A irresistível atração americana para morar em Lisboa
Os investidores milionários norte-americanos olham cada vez mais para o mercado imobiliário português, em particular para a cidade de Lisboa, que “tem preços relativamente acessíveis em comparação com outros mercados”, afirma Liam Bailey, diretor global de Investigação da mediadora norte-americana Knight Frank, parceira em Portugal da Quintela+Penalva.
O preço para um destino procurado tem sido um dos principais fatores de atração para os compradores nos últimos cinco anos. A capital portuguesa, para quem pensa comprar uma segunda casa ou um imóvel para investir, “ainda é um mercado acessível” para investidores que estão habituados a preços mais elevados, dando como exemplos, Paris ou Londres, diz Liam Bailey.
A mediadora norte-americana divulgou recentemente um estudo sobre o imobiliário de luxo no qual coloca Portugal no mapa dos investidores internacionais.
“Portugal foi sempre um destino muito popular, mas depois da covid-19 essa procura acelerou”, justifica a Knight Frank.
Nesse relatório, um dos dados mais significativos diz respeito ao número de metros quadrados de habitação que um milhão de euros compra em Lisboa, que nos últimos anos desceu 14%, passando de 93 para 80 metros quadrados. Estamos a falar de luxo, claro.

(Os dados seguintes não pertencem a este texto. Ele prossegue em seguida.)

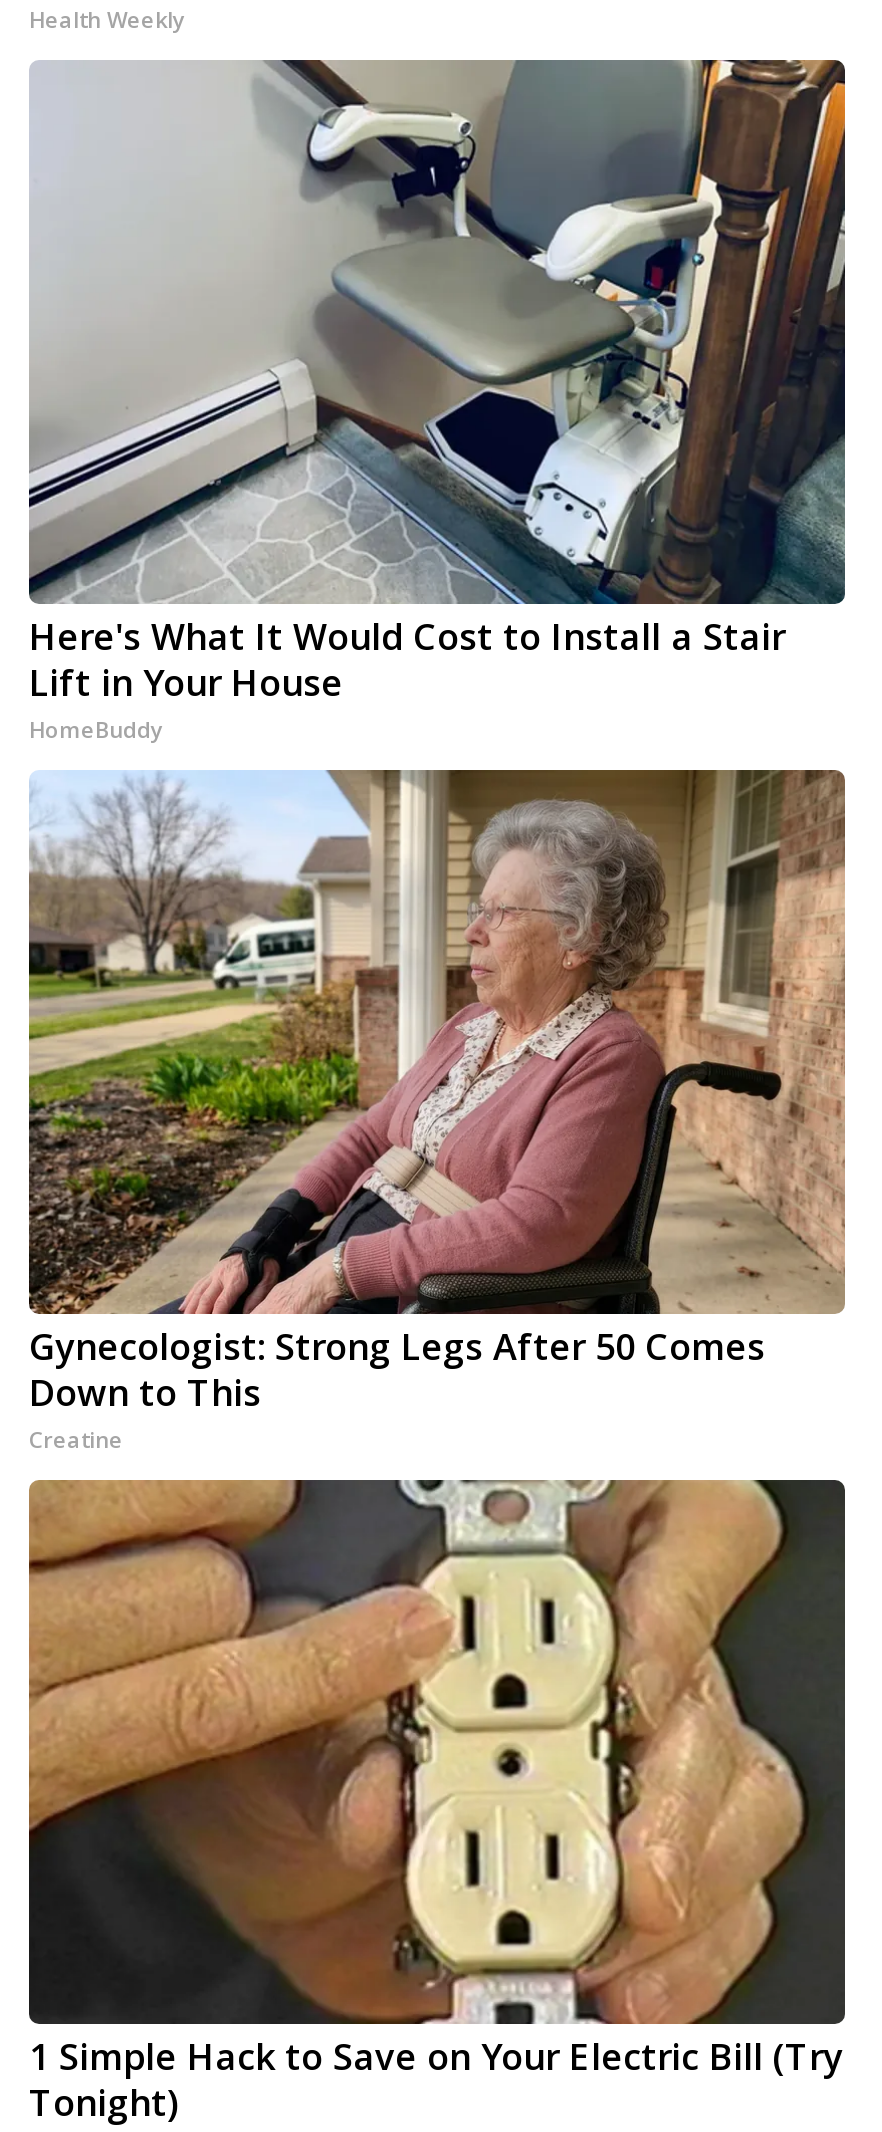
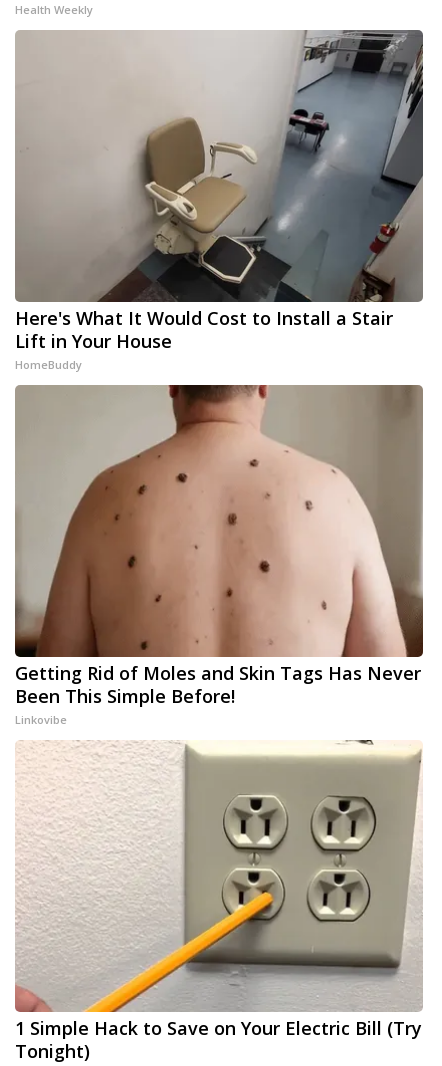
- [image]
+ [image]

- [image]
- Gynecologist: Strong Legs After 50 Comes
- Down to This
- Creatine
+ [image]
+ Getting Rid of Moles and Skin Tags Has Never
+ Been This Simple Before!
+ Linkovibe

- [image]
+ [image]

“Esses números apontam para o topo do mercado. Se quisermos uma casa com mais metros quadrados basta sair das zonas premium”, sublinha Bailey, realçando que os dados da mediadora indicam que os preços em Lisboa registaram uma ligeira desaceleração no último ano.
Ao invés, mercados como o Porto “têm visto um crescimento muito forte nos preços”, afirma.
Quatro em cada 10 milionários no mundo serão americanos
Que os norte-americanos investem cada vez mais no imobiliário português já é do conhecimento geral.
Apesar de não adiantar uma previsão sobre o número de investidores que podem escolher a beira atlântica até ao final do ano, Liam Bailey acredita que serão cada vez mais, “porque existe esse desejo de comprar casas em Portugal, não apenas em Lisboa”, explica.
Assume que a capacidade financeira norte-americana irá ser cada vez maior a nível mundial e a curto prazo e que isso terá influência na capacidade de escolha. “Cerca de 35% dos milionários no mundo neste momento são americanos”, aponta. “A nossa previsão é que nos próximos cinco anos aumente para mais de 40% e quatro em cada 10 milionários do mundo serão americanos”, reforça.
De três a cinco mil americanos em Portugal até ao fim do ano
Um plano B de vida e para o qual estão dispostos a investir vários milhões de euros. É desta forma que Nuno Durão, managing partner da Fine &Country Portugal, considera que os norte-americanos olham para Portugal.
“Vivem nos Estados Unidos, mas gostavam de ter na Europa, uma casa onde possam ir de férias, para trabalhar durante um mês ou vão reformar-se daqui a dois ou três anos e querem ter um sítio onde possam estar seis meses”, explica. “É esta a atração de Portugal”, diz.
A captação de investidores dos Estados Unidos ainda surge muito via Golden Visa, o que acaba por surpreender.
“Através dos fundos, continuamos a captar entre mil e dois mil investidores por ano”, conta Durão. “Primeiro tratam de comprar os 500 mil euros [de Golden Visa] pelo fundo”, aponta.
Mas queixa-se: “Infelizmente, em Portugal demora-se dois anos para tratar dos papéis. O volume de americanos que estamos a sentir agora, é um trabalho feito de há dois anos”, conta.
Perante este cenário, Nuno Durão acredita que como muitos já trataram do visto dourado há mais tempo, até ao final do ano Portugal deverá receber entre os três mil e cinco mil investidores norte-americanos.
Sobre o tipo de habitação que procuram, aponta que o interesse passa por propriedades com management, onde investem entre um milhão e três milhões de euros.
Os destinos são os mesmos de sempre, que já se tornaram habituais: Comporta, Lisboa e Cascais. “Conhecem o Algarve, mas descartam ligeiramente. Fazem muitas perguntas sobre o Porto, que nos Estados Unidos é muito conhecido pelo vinho”, conclui.